DMM mobileは、スマホ、タブレット、モバイルルーター合わせて11種類を取り扱っている

DMMmobileは11種類のスマートフォンに加え、タブレット1種類とモバイルルーター1種類も取り扱っています。

  • Zenfone 3
  • arrows M03
  • Zenfone Go
  • P9 lite
  • GR5
  • Zenfone2 laser
  • Moto G4 Plus
  • P9
  • Y6
  • arrows M02
  • SH-M02
  • ZenPad 7.0
  • MR05LN

これらの機種が購入可能となっています。

IIJmioと同様にミドルスペックのスマホが多めですが、ハイスペックなスマホであるP9も取り扱っていることが特徴ですね。
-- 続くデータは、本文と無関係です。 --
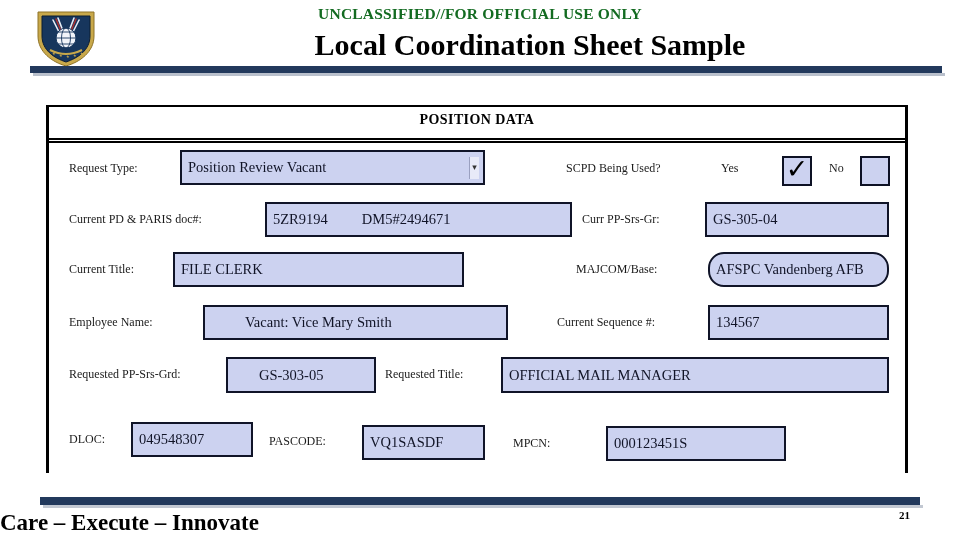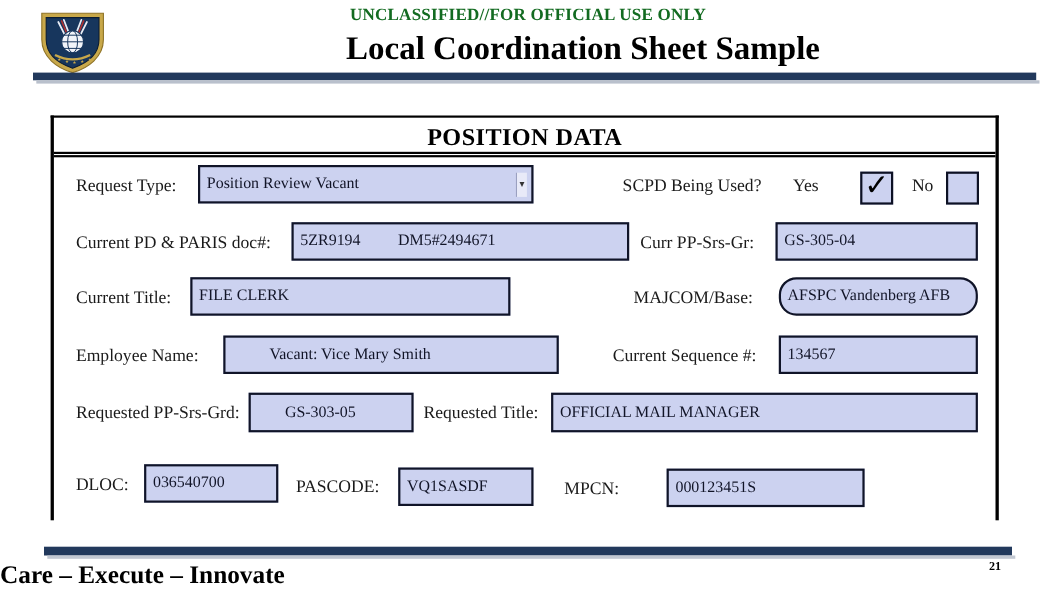--- a/index.html
+++ b/index.html
@@ -70,40 +70,40 @@
   .form-header {
     height: 33px;
     position: relative;
     border-bottom: 2px solid #000;
   }
   .form-header-inner {
     position: absolute;
     left: 0; right: 0; top: 5px;
     text-align: center;
     font-weight: bold;
-    font-size: 22px;
+    font-size: 14px;
     letter-spacing: 0.4px;
     font-family: Liberation Serif, serif;
   }
   .form-header-rule2 {
     position: absolute;
     left: 0; right: 0; bottom: -5px;
     height: 2px;
     background: #000;
   }
   .form-body {
     position: relative;
     height: 330px;
   }
 
   
   .row { position: absolute; left: 0; right: 0; }
   .lbl {
     position: absolute;
-    font-size: 16px;
+    font-size: 12px;
     color: #1a1a1a;
     white-space: nowrap;
     line-height: 1;
   }
   .fld {
     position: absolute;
     background: #ccd2f0;
     border: 2px solid #101428;
     display: flex;
     align-items: center;
@@ -292,21 +292,21 @@
 
         <div class="lbl" style="left:336px; top:25px;">Requested Title:</div>
         <div class="fld" style="left:452px; top:14px; width:388px; height:36px;">
           <span>OFFICIAL MAIL MANAGER</span>
         </div>
       </div>
 
       <div class="row" style="top:268px;">
         <div class="lbl" style="left:20px; top:25px;">DLOC:</div>
         <div class="fld" style="left:82px; top:14px; width:122px; height:35px;">
-          <span>036540700</span>
+          <span>049548307</span>
         </div>
 
         <div class="lbl" style="left:220px; top:27px;">PASCODE:</div>
         <div class="fld" style="left:313px; top:17px; width:123px; height:35px;">
           <span>VQ1SASDF</span>
         </div>
 
         <div class="lbl" style="left:464px; top:29px;">MPCN:</div>
         <div class="fld" style="left:557px; top:18px; width:180px; height:35px;">
           <span>000123451S</span>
また、モトローラ製のMoto G4 Plusも取り扱っており、マニアックな機能ではありますが、DSDS(デュアルSIM、デュアルスタンバイ)を使いたい人にもお勧めできます。

かけ放題オプションだけはIIJmioが一歩リード

価格やプラン面ではDMMmobileのほうが優れているのですが、かけ放題に関してだけはIIJmioが優れています。

DMMmobileで通話料金を抑えるには「DMMコール」という半額アプリを利用するしかありません。

しかし、IIJmioの場合は通話料半額アプリの「みおふぉん」に加えて、かけ放題オプションをつけることができます。

IIJmioのかけ放題オプションは2プランあり、3分以内かけ放題600円か5分以内かけ放題830円になります。

IIJmioのかけ放題オプション

3分以内かけ放題600円/月
5分以内かけ放題840円/月

まとめ:4人以上の家族での利用でなければ、DMM mobileを選ぶのがおすすめ

IIJmioとDMM mobileを比べてみると、多くの部分でDMM mobileのサービスのほうが充実していることがわかります。

4人以上の家族でシェアSIMを使ってスマホを利用するならシェアSIMを最大10枚まで使えるIIJmioの方がおすすめですが、3人以下での利用であれば、DMM mobileを選んだ方が満足できますよ。

ネットでしか契約できないため、格安SIM初心者の方にはちょっとハードルが高いと感じられるかもしれません。

しかし、契約手続きの内容は住所やクレジットカードといった個人情報の入力をするだけ。けっして難しいことはありません。キャリアからDMM mobileに乗り換えて、安くて快適にスマホを利用してみてはどうでしょうか。